Sorry to (sort of) hijack this thread but I have a somewhat related question...

Based on what I've read here and elsewhere, I'm convinced that full synthetic is the way to go. Unfortunately, I have already purchased 5 quarts of BRP (blended) oil from the dealer. Since I already have this oil and probably can't return it, would there be any harm in putting three quarts of Amsoil full synthetic and two quarts of the BRP blended oil in on my next oil change? :dontknow:

Thanks,

Pam

The BRP blend oil has a seal atop the spout that, if unbroken, should be acceptable for return to the dealer. Suggest you give it a try. I also would not sully the synthetic oil by mixing it with the blend although it can be done with no problem.
 
BajaRon
How does one go about ordering filters from you? Do you carry the trans filter for the 1330 Se6?
How big a job is it to change the 1330 trans filter? Is it assessable from the RT side like the motor filter
Thanks

You can either PM me here or email me at [email protected] I usually get back with emails quicker than PM's. But either one works.
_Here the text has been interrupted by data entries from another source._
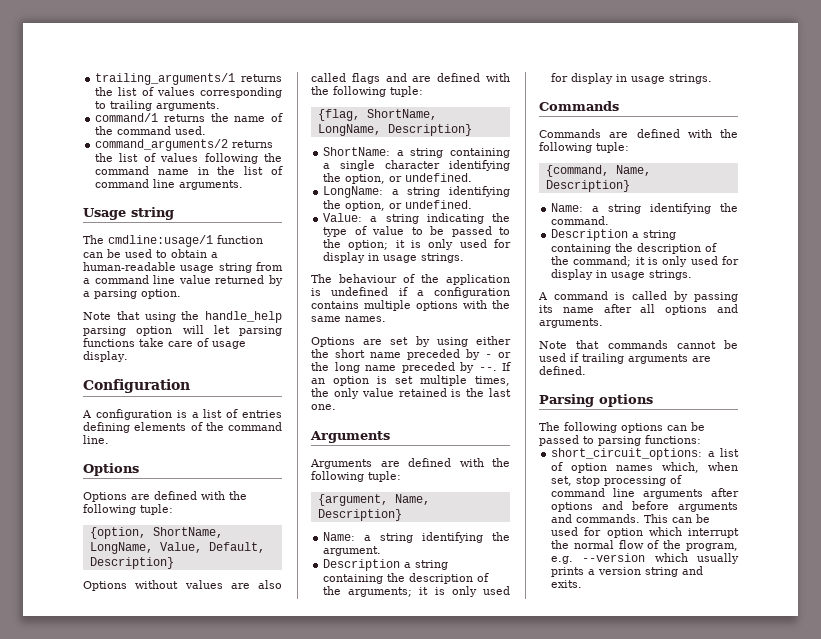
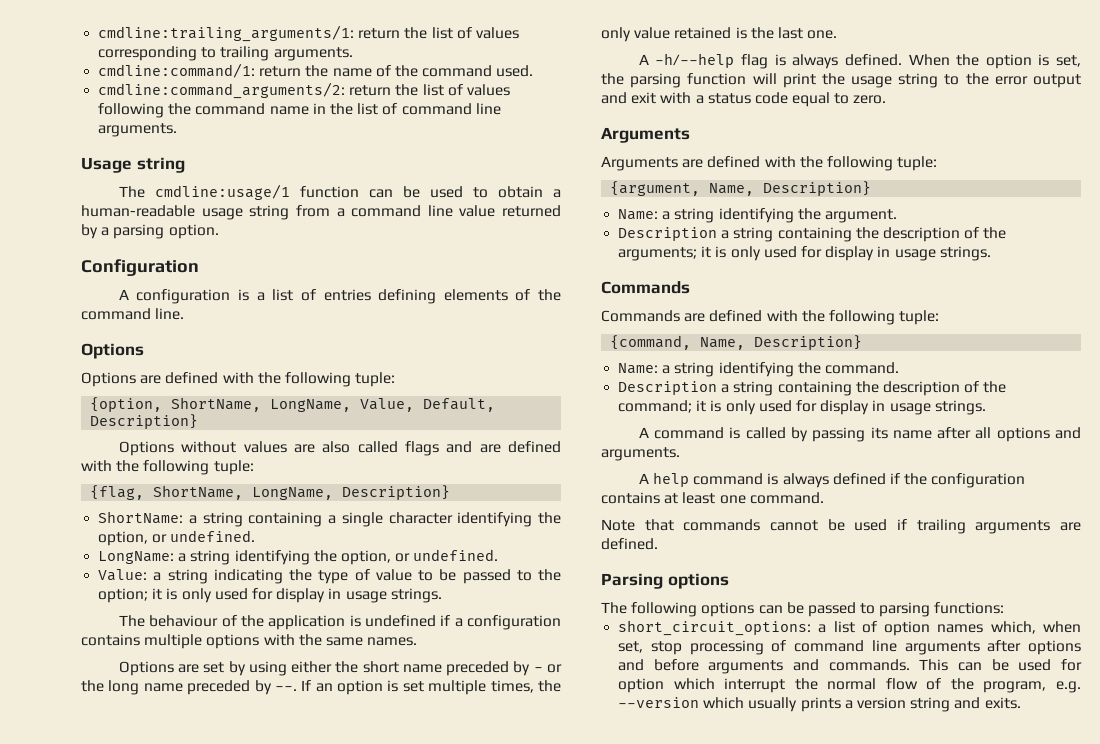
[95,73,282,85] trailing_arguments/1 returns -> [98,25,401,42] cmdline:trailing_arguments/1: return
[95,113,205,122] command/1 returns -> [98,63,302,78] cmdline:command/1: return
[95,139,274,151] command_arguments/2 returns -> [98,82,392,99] cmdline:command_arguments/2: return
[83,311,282,323] [83,325,282,336] [83,338,246,349] [83,351,128,362] // Note that using the handle_help parsing option will let parsing functions take care of usage display. -> (219, 231) none
(336, 407) none -> [638,53,1081,69] [601,73,1081,88] [601,92,887,107] // A -h/--help flag is always defined. When the option is set, the parsing function will print the usage string to the error output and exit with a status code equal to zero.
(603, 323) none -> [638,472,1026,488] [601,492,824,504] // A help command is always defined if the configuration contains at least one command.

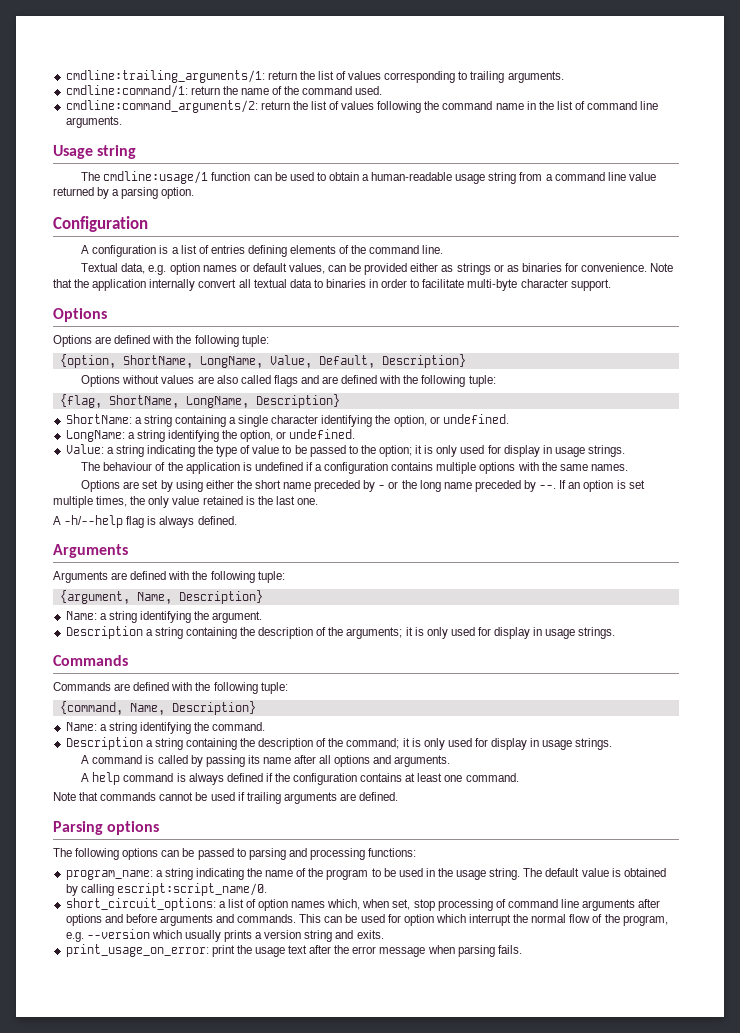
(185, 314) none -> [81,263,674,275] [53,279,611,291] // Textual data, e.g. option names or default values, can be provided either as strings or as binaries for convenience. Note that the application internally convert all textual data to binaries in order to facilitate multi-byte character support.
[908,54,1081,69] [601,73,1081,88] [601,92,887,107] When the option is set, the parsing function will print the usage string to the error output and exit with a status code equal to zero. -> (237, 520) none
(931, 609) none -> [288,848,365,860] and processing
(1005, 608) none -> [65,868,666,880] [65,883,267,896] // program_name: a string indicating the name of the program to be used in the usage string. The default value is obtained by calling escript:script_name/0.
(1021, 703) none -> [65,944,522,957] // print_usage_on_error: print the usage text after the error message when parsing fails.

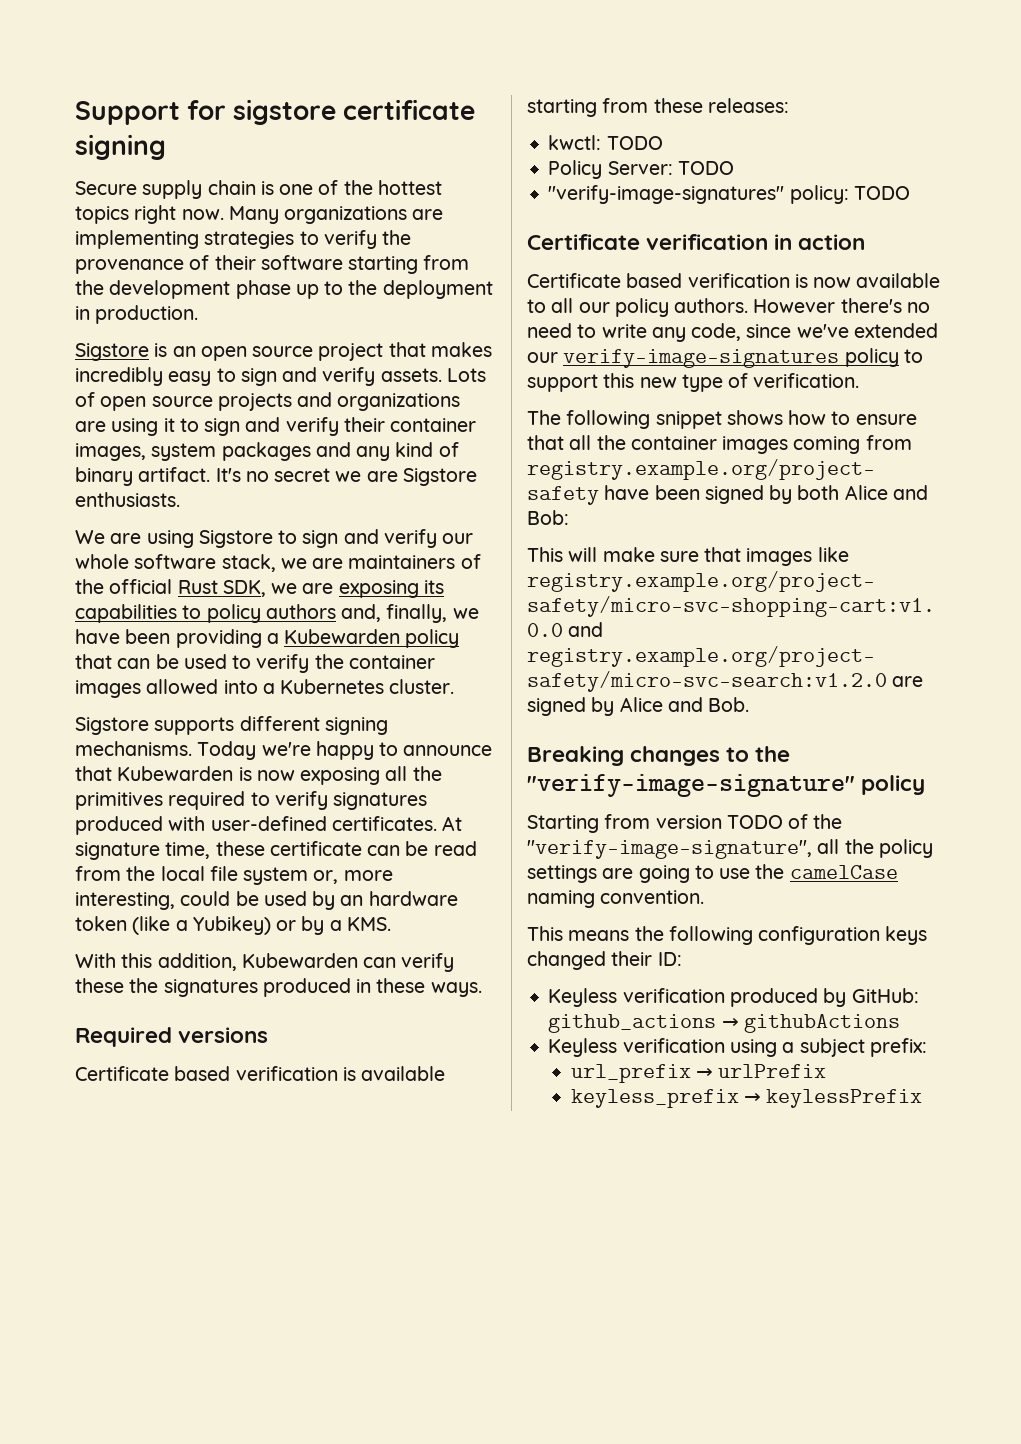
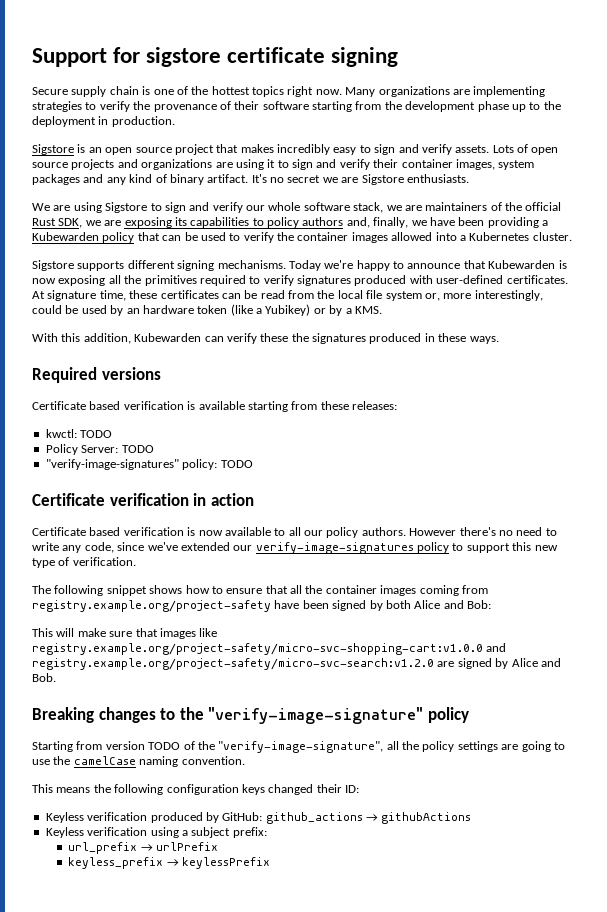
[269,841,362,856] certificate -> [160,290,219,299] certificates
[75,892,175,910] interesting, -> [474,290,543,301] interestingly,

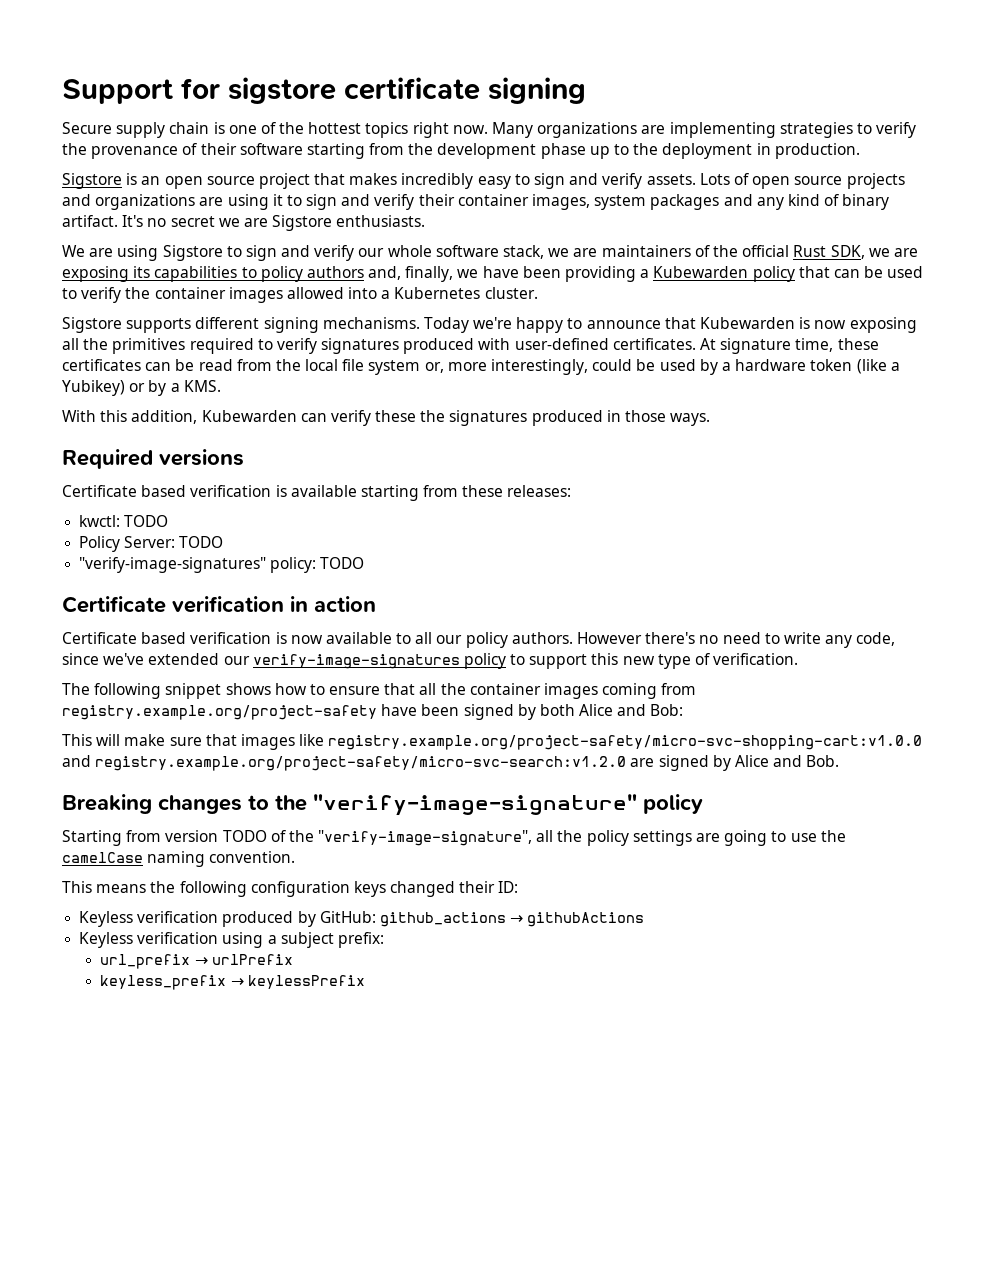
[126,308,140,314] an -> [721,362,731,371] a
[438,333,467,342] these -> [625,410,667,422] those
I do carry the 1330 ACE transmission filter for $94.00 delivered. The manual does say you need BUDS to do this change. But from speaking to those who have done it, this is not true. No one that I've talked to who has done this filter change has used BUDS and they all went smoothly. Not giving advice here. Just telling you about the feedback I've gotten so far.

I have not personally done a 1330 trans filter change so I am not the one to give advise on this.

Sorry to (sort of) hijack this thread but I have a somewhat related question...

Based on what I've read here and elsewhere, I'm convinced that full synthetic is the way to go. Unfortunately, I have already purchased 5 quarts of BRP (blended) oil from the dealer. Since I already have this oil and probably can't return it, would there be any harm in putting three quarts of Amsoil full synthetic and two quarts of the BRP blended oil in on my next oil change? :dontknow:

Thanks,

Pam

I agree with Trikermutha. Just use the BRP oil and switch to Amsoil (or whatever) at the next oil change. Personally, I would not go over 4,000 miles on the BRP blended. But that's nothing more than my opinion based on oil analysis testings done on that oil in the Spyder.